Perhaps Lou or one of the other chemists will explain this further.

Dave
 
FrugalRefiner said:
It seems that I've read a bit about progressive cementation on the forum and that it wasn't quite as clean as it might seem based only on the reactivity series. If I understand correctly, the PGMs get tricky, possibly existing in more than one state and those states can be more or less reactive.

Been there, done that :)
http://www.goldrefiningforum.com/phpBB3/viewtopic.php?f=49&t=9664&p=93154&hilit=+palladium+cementing#p93135


Apparently, when it comes to PM's, the electronegativity differences are just too small to support simple replacement reactions.
 
I have had the ability to cement values from dental refining using 325 mesh copper as my source of copper. The reaction is very fast and complete leading to more complete recovery at speeds never imagined.
 
4metals said:
I have had the ability to cement values from dental refining using 325 mesh copper as my source of copper.
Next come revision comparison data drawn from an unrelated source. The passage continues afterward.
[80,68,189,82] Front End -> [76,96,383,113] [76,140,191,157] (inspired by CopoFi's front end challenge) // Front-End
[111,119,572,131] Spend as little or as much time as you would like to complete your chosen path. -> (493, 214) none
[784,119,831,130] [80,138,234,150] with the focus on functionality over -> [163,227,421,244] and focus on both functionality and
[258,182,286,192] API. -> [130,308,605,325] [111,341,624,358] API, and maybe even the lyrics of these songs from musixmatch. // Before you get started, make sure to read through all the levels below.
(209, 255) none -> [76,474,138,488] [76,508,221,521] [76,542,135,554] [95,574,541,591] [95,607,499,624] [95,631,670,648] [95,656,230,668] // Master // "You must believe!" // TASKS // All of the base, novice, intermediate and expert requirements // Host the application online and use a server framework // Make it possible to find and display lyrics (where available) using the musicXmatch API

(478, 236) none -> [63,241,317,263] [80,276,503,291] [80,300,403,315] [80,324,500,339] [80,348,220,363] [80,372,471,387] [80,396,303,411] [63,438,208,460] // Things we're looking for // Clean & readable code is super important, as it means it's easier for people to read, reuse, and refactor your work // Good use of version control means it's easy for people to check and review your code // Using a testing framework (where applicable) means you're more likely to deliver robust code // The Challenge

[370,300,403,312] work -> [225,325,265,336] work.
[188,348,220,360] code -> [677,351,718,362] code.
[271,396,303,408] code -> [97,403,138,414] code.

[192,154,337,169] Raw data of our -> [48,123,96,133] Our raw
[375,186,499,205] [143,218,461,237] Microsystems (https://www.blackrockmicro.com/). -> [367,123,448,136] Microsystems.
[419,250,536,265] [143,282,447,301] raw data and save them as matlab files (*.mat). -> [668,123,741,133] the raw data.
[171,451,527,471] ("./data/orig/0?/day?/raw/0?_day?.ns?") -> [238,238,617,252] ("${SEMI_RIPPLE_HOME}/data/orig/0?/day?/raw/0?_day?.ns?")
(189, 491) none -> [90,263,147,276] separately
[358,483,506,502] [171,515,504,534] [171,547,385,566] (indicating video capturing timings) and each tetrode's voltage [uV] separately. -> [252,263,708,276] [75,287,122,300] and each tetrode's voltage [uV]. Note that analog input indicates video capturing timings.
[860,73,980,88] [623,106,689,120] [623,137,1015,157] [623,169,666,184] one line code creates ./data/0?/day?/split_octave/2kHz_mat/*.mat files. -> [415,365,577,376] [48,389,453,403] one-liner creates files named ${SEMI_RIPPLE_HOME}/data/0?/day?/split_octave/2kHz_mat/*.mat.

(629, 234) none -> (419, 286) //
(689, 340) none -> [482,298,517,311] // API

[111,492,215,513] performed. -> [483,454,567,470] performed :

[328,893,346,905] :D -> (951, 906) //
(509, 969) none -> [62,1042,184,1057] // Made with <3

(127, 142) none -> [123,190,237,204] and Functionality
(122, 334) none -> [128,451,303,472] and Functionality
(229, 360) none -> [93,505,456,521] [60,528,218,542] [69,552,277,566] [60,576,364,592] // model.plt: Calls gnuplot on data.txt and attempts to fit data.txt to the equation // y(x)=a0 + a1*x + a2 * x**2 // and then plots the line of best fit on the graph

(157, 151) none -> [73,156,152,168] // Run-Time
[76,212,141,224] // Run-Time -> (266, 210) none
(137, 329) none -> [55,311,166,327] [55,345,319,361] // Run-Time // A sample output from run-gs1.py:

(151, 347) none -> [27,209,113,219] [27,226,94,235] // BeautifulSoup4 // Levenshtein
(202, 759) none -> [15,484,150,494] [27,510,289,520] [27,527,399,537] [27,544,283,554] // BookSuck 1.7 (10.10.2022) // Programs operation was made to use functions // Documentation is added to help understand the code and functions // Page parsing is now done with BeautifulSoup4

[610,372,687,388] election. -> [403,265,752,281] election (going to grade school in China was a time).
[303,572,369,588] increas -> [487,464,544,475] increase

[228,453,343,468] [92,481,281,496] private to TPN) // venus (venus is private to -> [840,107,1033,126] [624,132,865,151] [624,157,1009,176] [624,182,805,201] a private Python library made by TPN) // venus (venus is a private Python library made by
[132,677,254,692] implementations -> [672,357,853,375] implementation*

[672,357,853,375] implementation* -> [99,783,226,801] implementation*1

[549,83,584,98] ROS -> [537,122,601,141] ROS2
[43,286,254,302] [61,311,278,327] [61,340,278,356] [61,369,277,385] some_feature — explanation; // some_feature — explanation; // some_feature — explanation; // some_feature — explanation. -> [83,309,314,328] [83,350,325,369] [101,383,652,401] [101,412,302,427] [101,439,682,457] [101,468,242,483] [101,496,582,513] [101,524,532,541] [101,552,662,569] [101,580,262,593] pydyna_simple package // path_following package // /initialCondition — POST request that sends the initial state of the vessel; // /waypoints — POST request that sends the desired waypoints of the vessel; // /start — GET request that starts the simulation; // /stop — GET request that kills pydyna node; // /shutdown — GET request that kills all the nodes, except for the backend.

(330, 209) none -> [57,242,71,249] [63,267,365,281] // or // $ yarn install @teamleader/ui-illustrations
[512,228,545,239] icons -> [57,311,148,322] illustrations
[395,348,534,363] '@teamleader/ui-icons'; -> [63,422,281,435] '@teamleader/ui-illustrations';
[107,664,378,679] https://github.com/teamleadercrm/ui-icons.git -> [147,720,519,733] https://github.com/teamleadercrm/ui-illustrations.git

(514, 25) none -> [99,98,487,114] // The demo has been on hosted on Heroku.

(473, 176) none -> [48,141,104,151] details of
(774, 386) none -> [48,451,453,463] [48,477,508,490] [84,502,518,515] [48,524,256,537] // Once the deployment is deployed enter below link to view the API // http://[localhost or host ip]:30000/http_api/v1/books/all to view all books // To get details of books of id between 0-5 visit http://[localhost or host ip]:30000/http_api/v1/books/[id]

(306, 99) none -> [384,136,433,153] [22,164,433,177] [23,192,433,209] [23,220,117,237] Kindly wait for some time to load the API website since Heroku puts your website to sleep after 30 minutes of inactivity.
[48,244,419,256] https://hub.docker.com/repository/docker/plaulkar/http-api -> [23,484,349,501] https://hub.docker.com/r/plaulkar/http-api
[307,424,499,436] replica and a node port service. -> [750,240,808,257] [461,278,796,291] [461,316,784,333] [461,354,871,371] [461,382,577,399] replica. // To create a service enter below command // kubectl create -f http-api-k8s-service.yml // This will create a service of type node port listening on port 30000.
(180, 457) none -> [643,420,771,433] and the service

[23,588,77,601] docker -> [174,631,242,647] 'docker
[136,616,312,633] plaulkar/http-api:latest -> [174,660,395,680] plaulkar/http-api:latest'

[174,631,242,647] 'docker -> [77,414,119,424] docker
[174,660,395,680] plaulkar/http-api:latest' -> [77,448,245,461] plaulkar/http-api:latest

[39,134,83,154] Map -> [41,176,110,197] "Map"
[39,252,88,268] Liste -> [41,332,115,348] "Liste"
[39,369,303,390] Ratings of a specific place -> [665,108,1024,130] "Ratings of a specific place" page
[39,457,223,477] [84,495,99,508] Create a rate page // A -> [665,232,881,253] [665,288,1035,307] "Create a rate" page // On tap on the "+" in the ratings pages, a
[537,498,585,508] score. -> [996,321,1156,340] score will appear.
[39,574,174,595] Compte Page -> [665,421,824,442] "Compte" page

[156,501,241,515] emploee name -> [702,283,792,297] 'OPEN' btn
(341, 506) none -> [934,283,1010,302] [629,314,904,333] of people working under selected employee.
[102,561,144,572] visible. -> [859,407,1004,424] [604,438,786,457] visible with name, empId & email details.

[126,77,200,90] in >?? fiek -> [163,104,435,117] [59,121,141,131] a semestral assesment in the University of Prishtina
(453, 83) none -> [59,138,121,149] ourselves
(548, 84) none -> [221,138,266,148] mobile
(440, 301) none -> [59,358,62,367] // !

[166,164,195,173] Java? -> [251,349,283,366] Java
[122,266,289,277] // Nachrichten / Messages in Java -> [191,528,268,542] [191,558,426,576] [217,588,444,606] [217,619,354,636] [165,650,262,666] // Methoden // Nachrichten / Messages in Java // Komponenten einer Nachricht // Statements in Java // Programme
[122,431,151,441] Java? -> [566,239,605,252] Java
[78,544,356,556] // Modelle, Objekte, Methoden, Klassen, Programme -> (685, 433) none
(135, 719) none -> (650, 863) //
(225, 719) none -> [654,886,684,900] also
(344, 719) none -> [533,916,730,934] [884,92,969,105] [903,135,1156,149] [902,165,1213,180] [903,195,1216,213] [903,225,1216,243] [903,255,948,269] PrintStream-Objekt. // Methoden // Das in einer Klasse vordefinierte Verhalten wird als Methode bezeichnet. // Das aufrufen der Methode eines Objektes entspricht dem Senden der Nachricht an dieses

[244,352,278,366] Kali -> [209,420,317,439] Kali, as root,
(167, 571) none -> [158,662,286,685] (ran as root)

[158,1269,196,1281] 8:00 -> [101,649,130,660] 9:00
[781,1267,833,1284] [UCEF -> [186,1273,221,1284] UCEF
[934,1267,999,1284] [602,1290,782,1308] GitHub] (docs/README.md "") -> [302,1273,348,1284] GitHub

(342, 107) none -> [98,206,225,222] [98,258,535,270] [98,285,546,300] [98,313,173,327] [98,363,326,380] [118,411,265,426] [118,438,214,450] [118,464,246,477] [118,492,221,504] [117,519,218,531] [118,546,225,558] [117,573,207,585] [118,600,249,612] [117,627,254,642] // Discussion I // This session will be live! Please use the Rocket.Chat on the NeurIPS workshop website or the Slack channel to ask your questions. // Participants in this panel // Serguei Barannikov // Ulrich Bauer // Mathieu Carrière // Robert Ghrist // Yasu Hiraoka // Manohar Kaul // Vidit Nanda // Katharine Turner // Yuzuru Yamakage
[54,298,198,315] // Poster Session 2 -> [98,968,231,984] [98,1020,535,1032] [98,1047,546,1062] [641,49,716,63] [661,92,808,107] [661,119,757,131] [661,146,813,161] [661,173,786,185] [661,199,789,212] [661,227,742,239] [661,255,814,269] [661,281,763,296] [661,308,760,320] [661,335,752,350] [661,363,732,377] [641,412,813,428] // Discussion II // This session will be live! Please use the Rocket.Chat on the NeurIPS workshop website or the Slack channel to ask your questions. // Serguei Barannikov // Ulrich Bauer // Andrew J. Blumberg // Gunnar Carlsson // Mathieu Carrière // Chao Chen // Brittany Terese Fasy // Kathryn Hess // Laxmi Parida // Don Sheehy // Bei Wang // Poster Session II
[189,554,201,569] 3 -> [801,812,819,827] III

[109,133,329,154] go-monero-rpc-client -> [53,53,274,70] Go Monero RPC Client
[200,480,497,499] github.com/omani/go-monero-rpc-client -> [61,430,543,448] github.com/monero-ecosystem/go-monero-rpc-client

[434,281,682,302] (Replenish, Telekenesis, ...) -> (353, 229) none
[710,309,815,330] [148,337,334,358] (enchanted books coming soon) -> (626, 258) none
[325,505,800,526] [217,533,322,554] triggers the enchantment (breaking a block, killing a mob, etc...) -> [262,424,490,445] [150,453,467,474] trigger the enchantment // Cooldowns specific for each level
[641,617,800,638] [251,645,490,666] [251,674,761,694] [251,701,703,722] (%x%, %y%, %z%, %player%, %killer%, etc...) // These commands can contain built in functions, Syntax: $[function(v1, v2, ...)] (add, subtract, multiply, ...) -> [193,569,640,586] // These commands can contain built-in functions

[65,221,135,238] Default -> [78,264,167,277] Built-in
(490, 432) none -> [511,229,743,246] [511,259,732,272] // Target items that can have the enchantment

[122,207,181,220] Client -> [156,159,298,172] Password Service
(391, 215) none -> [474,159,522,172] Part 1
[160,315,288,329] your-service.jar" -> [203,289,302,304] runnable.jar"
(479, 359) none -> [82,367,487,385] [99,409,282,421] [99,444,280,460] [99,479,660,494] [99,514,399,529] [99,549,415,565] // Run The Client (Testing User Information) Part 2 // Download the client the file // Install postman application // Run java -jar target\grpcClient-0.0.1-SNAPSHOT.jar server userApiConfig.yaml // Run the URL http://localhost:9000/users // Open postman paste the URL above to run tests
The reaction is very fast and complete leading to more complete recovery at speeds never imagined.

Did you de-nox first or just allow the copper to dispose of the excess nitric?

Will copper work just as well with HCl peroxide leach to drop values?

Thanks!
 
I only cement after the gold is dropped so free nitric is never an issue. The atomized copper will work faster and from what I have seen more completely than slabs of metal primarily due to large surface area and the metal can dissolve quickly rather than be oxidized as it hangs in the solution and becomes passive. It will work in any solution that conventional copper works in.
 
Ok what about aluminum wire from a big transistor? I had green sloution that tested positive for gold, When I used the wire it started to fizz then form copper around it then turn the sloution clear. Does that mean that there is no values left in the sloution?
 
aaron_cameron408 said:
Ok what about aluminum wire from a big transistor? I had green sloution that tested positive for gold, When I used the wire it started to fizz then form copper around it then turn the sloution clear. Does that mean that there is no values left in the sloution?